Gidin artık Sayın Cumhurbaşkanım; lütfen gidin artık…

Bir zamanlar o kadar çok severdim ki sizi, o muhteşem hitabetinizle konuştuğunuzda duygulanırdım; gözlerim dolardı bazen… Yaşımdan başımdan utanır, gizlerdim duygulandığımı… Çok güvenirdim size… Samimiyetinize… Gerçekten de “adalet ve kalkınma” için çaba gösterdiğinize inanırdım. Benim hissettiklerimi hisseden milyonlarca Anadolu insanı gibi… Bir de slogan üretmiştim sizin için, “Cumhurbaşkanı Erdoğan’ın yanındayız, yanında kalacağız” diye… Görüyor musunuz, resminizi de çizmiştim… Yanınızda kalamıyoruz artık... Geriye dönüp baktığımda, geçmişteki eski beni tanıyamıyorum artık. Siz, geriye dönüp baktığınızda, şimdi kendinizi tanıyabiliyor musunuz?..
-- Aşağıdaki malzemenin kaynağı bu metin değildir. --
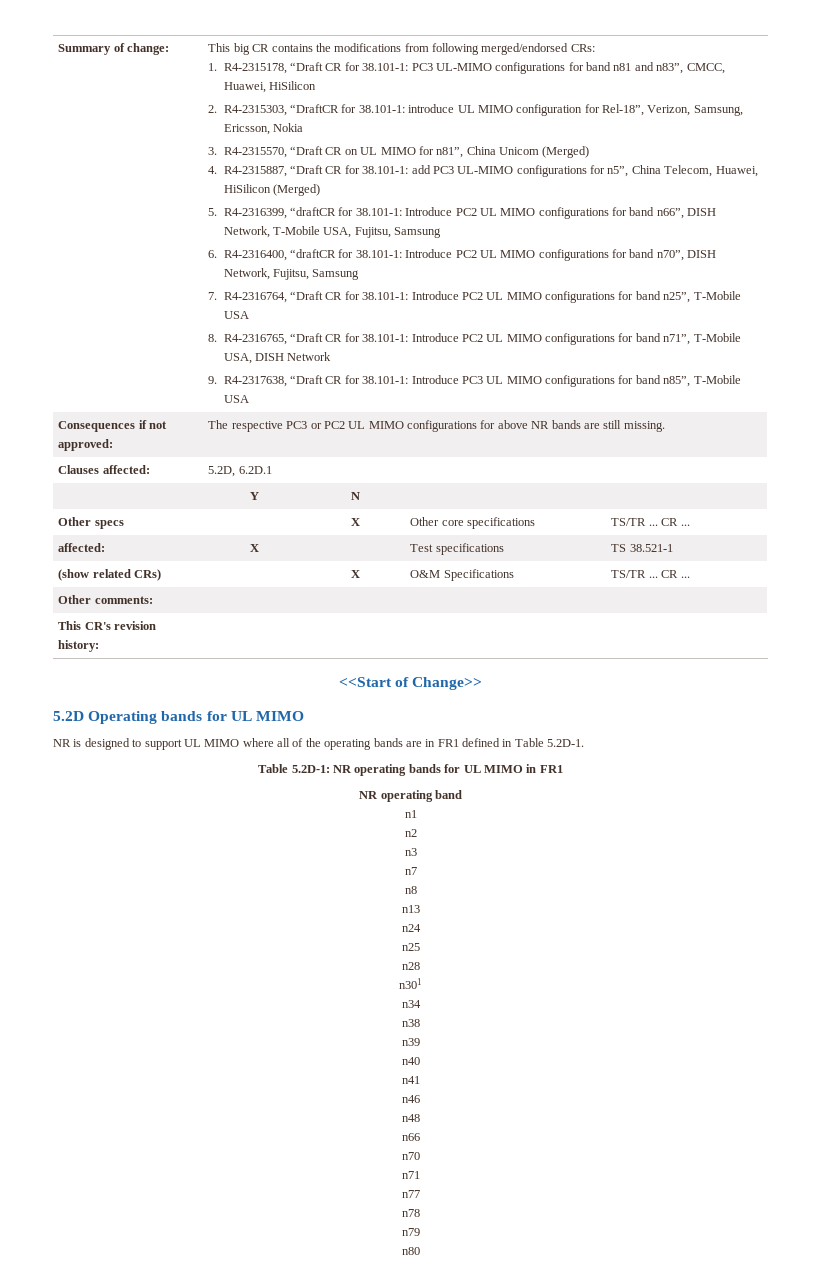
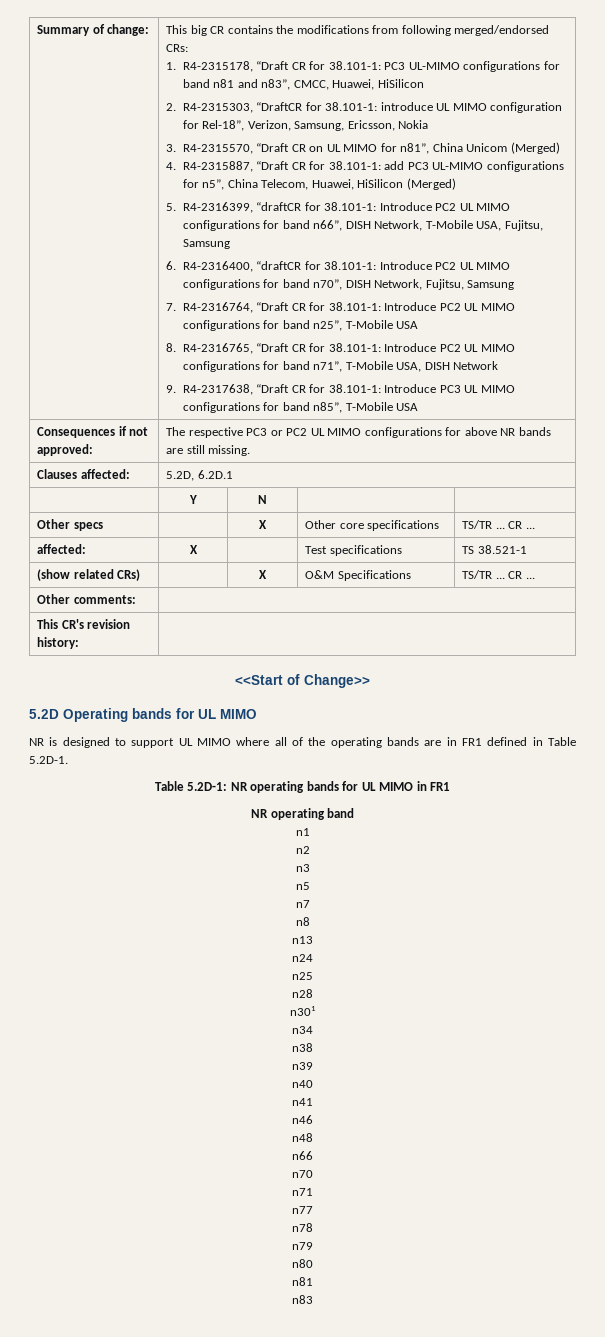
+ n5
  n80
+ n81
+ n83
Bir gün, size böyle bazen sessiz ve derin bir öfkeyle, bazen de acıyarak bakacağım, sözlerinizi buruk tebessümler içinde dinleyeceğim hiç aklıma gelmezdi… Ne kaldı geriye? Bir-iki köprünün, birkaç bin kilometre yolun, birkaç metro ağının dışında, birbirine düşürülmüş, alt üst edilmiş bir toplum; tarumar edilmiş, geleneklerinden koparılmış, kurumları ayağa düşürülmüş, tarımı ve toprakları mahvedilmiş (ki bu sizin ifadeniz), iflasın eşiğine sürüklenmiş bir devlet yapısı; ruhunu, kimliğini kaybetmiş beton yığını şehirler; büsbütün ucube haline getirilmiş bir eğitim sistemi; alt üst edilmiş, dokusu, kokusu, renkleri bozulmuş bir kültür; korku, karamsarlık, kasvet ve belirsizlik içinde bırakılmış, borçlandırılarak hayatları ömür boyunca ipotek altına alınmış mutsuz insanlar… Hazin bir enkaz... Biz, bu 15 yılı kaç yılda telâfi edebiliriz? Kaç yılda tamir edilir bu tahribat?..

Şu akıl, izan ve ahlâk yoksunu, şu seviye katili, şu haysiyet cellâdı AK Troller, bir süre sonra kendi kendilerini imha edip kaybolurlar zaten…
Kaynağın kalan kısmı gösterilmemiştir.